Il Giro va. Forse ancora anonimo, in queste prime giornate che vagano in cerca di una loro continuità sportiva, agonistica. Ma podii e fughe fanno storia a sé, sono spunti di cronaca che, chissà, diventeranno momenti di gloria nei giorni avvenire. A bordo strada, con i gomiti poggiati su una fila di transenne metalliche o dietro un nastro svolazzante delle polizie locali, ognuno vive il suo di Giro. Chi per la prima volta, chi perché è una scusa, chi perché non sa proprio resistere al fascino di tutto quel casino, qualunque esso sia, qualunque forma abbia. Ma la festa è servita e ora, scusate, si balla.
Ad Alberobello c'è più gente oggi che alle feste dei Santi Medici. Che macello! Le nuove religioni di un mondo che avanza. Il bianco riflette ancora, come ieri, più di ieri, un sole bollente che confonde e abbronza. Ma chi pedala sta sempre bene, lo dice la voce del popolo. Clara e i suoi discepoli, in abiti tipici, mostrano con orgoglio e discrezione le loro opere nate dai prodotti di questa terra e dalle sue tradizioni popolari. Al proprio amato, o alla propria amata, si usava dare in dono un ramoscello d'ulivo col suo nome intagliato nelle foglie. Oggi, qui, tutti amano il Giro. I trulli osservano sornioni dall’alto. Ancora appisolati, ma ammirati e instagrammati da turisti poliglotti, accompagnano la carovana della corsa.
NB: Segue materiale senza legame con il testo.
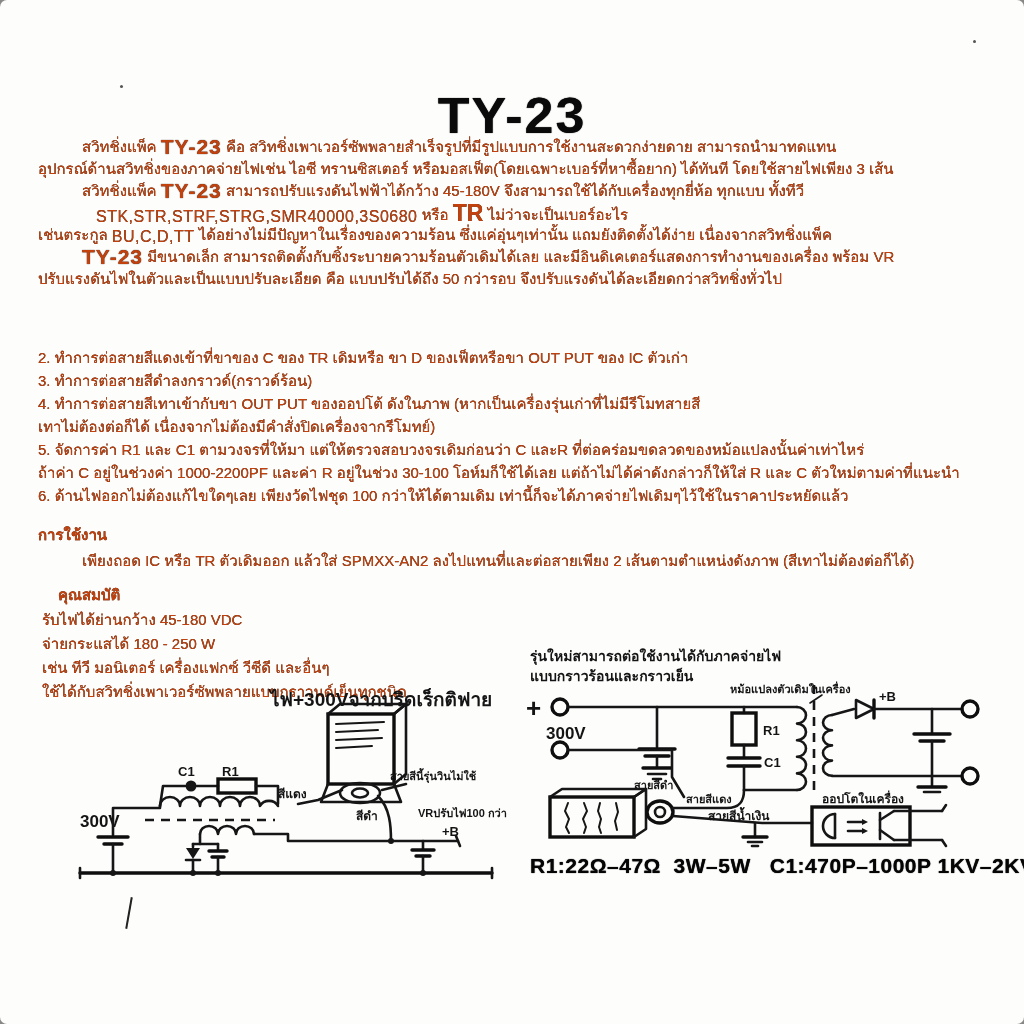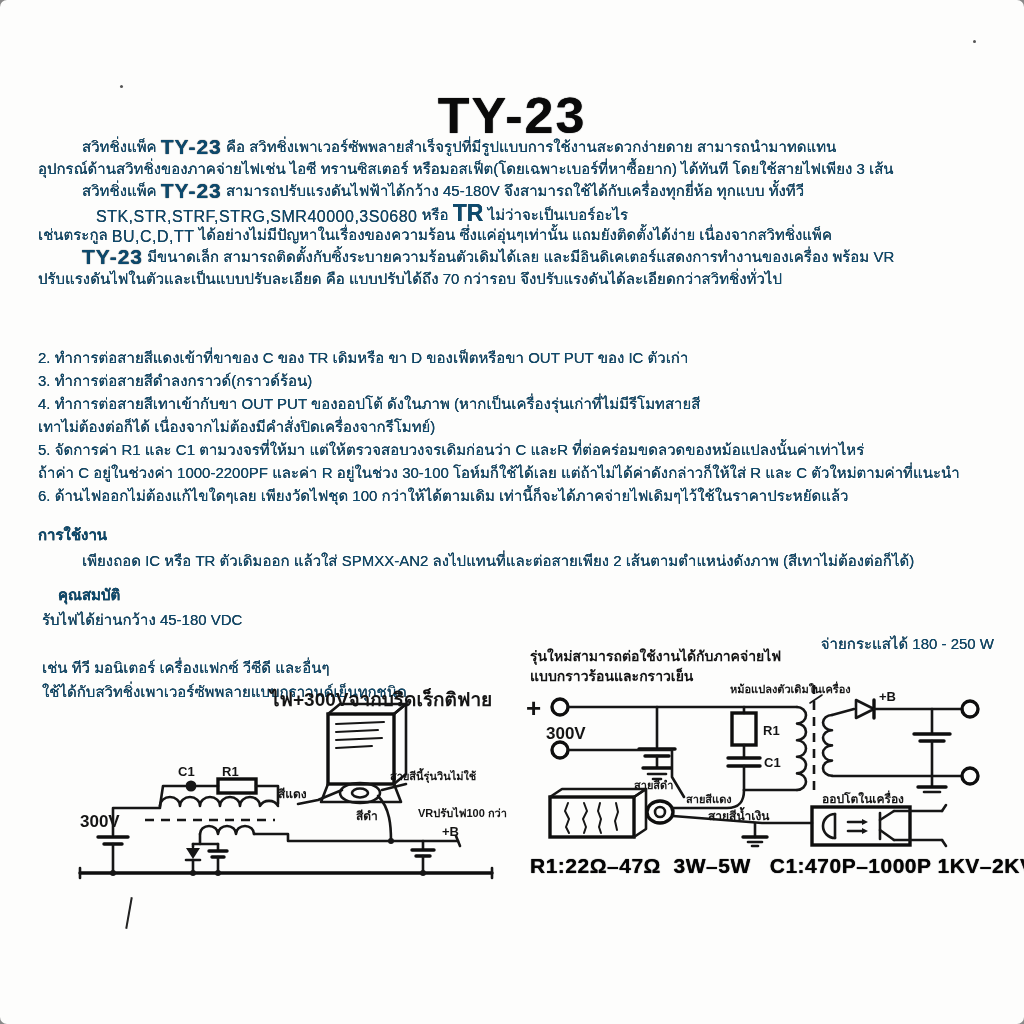"สวิทชิ่งแพ็ค TY-23 คือ" .txtblock { color: #0c4a6e -> #c2410c }
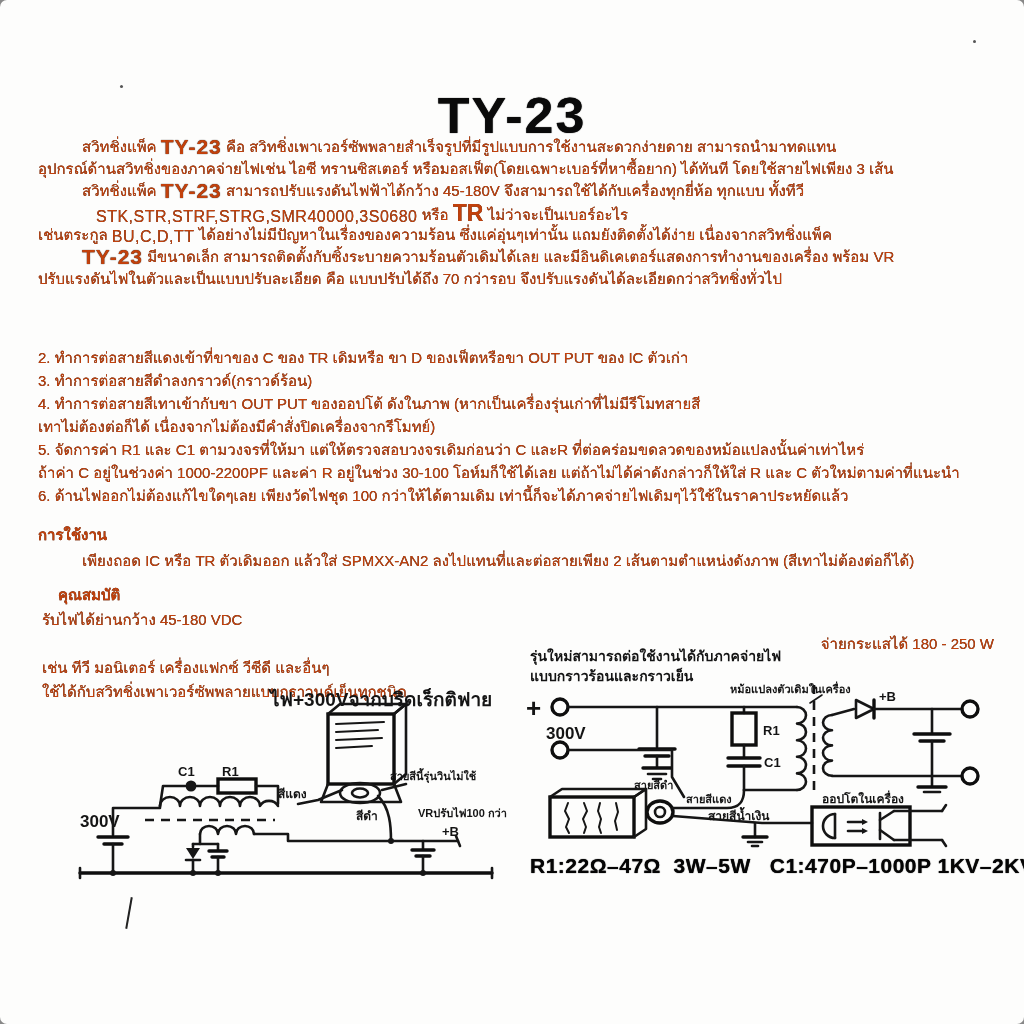"ปรับแรงดันไฟในตัวและเป็นแบบปรับละเอียด" div.tline { text: 70 -> 50 }
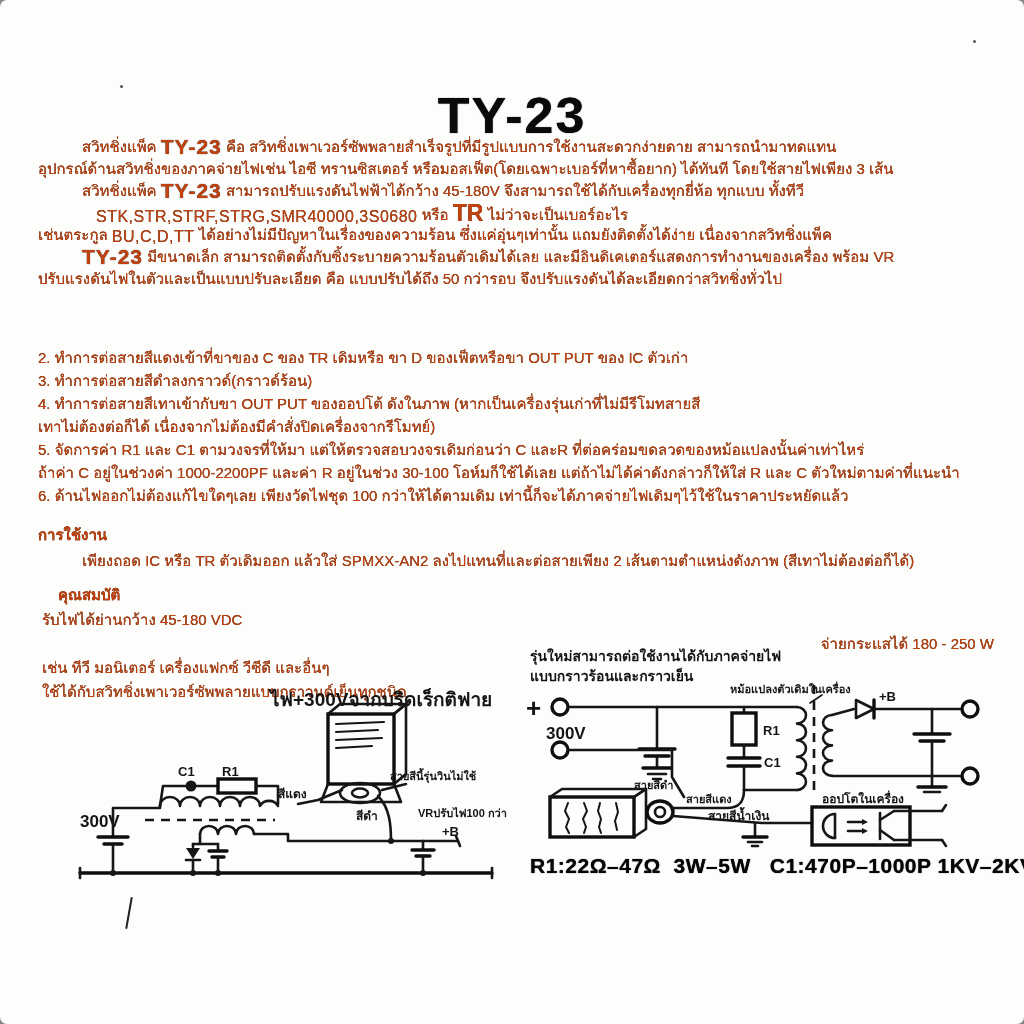"จ่ายกระแสได้ 180 - 250 W" div.tline { text-align: right -> none }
Un posto in prima fila, finalmente per loro.
Noci splende come non mai, sotto le sue luminarie bianche che, in altre occasioni, hanno omaggiato ricorrenze più formali e oggi fanno da cornice pop al più grande evento pop che poteva capitare sotto le loro ali protettrici. Una miscela elettrizzante. Ci sono il calore e l’entusiasmo delle grandi occasioni, negli occhi dei bimbi vestiti di rosa e in quelli dei grandi finalmente tornati bambini. Non vedevano l’ora. La corsa è un vortice, dura tutto pochi secondi, ma ormai chi se li scorda più. Le ammiraglie, le moto, l'elicottero, il fuggitivo – ma chi è – e poi tutto il gruppo colorato e compatto e acclamato. Noci, 4 lettere, come Giro, come rosa. Come Aldo e come Moro, che qui venne in visita nel 1967 e una targa nel centro storico lo ricorda. In attesa di un altro Giro, sperando che torni presto, a Noci e in tutta la Valle d’Itria pedalano amatori e appassionati, l’associazione ‘La Matta’ e la sua ciclostorica.
Oria è uno sprazzo improvviso e inatteso. Una molla nel Giro. Col suo castello rinomato, che fu ampliato e amato da Federico II. Coi suoi 4 rioni che ad agosto si sfidano in prove di destrezza per vincere il palio che riporta l’atmosfera al Medioevo. Ma stavolta, tutti d'accordo, vince Rione Giudea, perché la corsa passa da qui, davanti alla porta d'ingresso del borgo e sotto lo sguardo della statua di San Francesco da Paola. In cima a uno strappetto che per i corridori non è che un leggero solletico. La bandiera del rione è biancoceleste, campeggia di fianco a una scaletta di un’abitazione, e una grande scritta artigianale in carta rosa su aiuola verde – "W il Giro" – aggiunge quel tocco d'arte popolare che il ciclismo porta sempre con sé e che meriterebbe, io lo penso, un museo itinerante. Da Oria, oltre al gruppo veloce, passa anche la Via Appia, direzione Brindisi. Legame ancora vivo con Roma e porta verso l’Oriente più o meno lontano, più o meno spirituale.
Infine Lecce, ultima stazione di questa giornata gremita e ultima stazione delle province della Puglia. Che è una regione lunga, lunghissima. Se fosse una gara d’atletica, sarebbe un salto triplo, un diecimila metri. Fichi d’india e ulivi, nuvole chiare ovattate che ammorbidiscono il cielo. Il profumo di mare e pomodori, le guglie e il bianco, le ville comunali. Lecce è una grande città e, come tutte le grandi città, intreccia il Giro con le sue dinamiche quotidiane, che continuano a scorrere ostinate. Ma l'aria è rosa sotto Porta Napoli, che brilla dorata col sole che scende, così come il Duomo che spunta tra le vie del centro e i gelati prima di tutto, prima di cena. L’aria si raffresca e nuovi orizzonti sfumati chiamano il Giro. Da San Rocco di Noci al barocco di Lecce, per la storia di Oria, col mare che appare tra curve e colline repentine. La Puglia che sembra non finire mai.